• Records provided
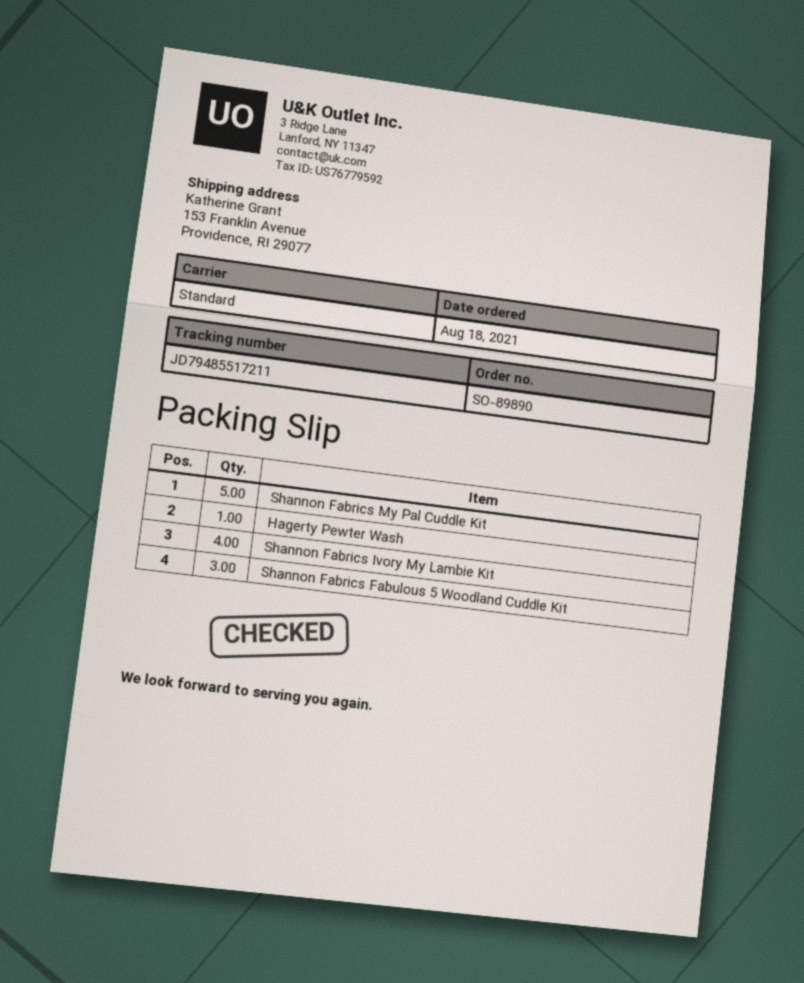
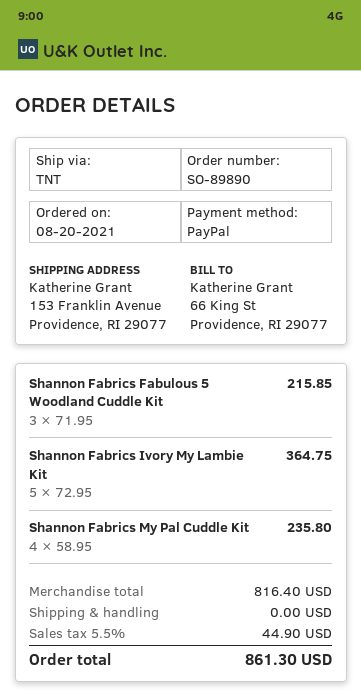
order date: 2021-08-18 -> 2021-08-20
shipping method: standard -> TNT
Shannon Fabrics My Pal Cuddle Kit: 5 -> 4
Hagerty Pewter Wash: 1 -> none
Shannon Fabrics Ivory My Lambie Kit: 4 -> 5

• Your task
Check each line in the entries above for the string "Fabrics", then give the number of matching lines alone.

• Written answer
2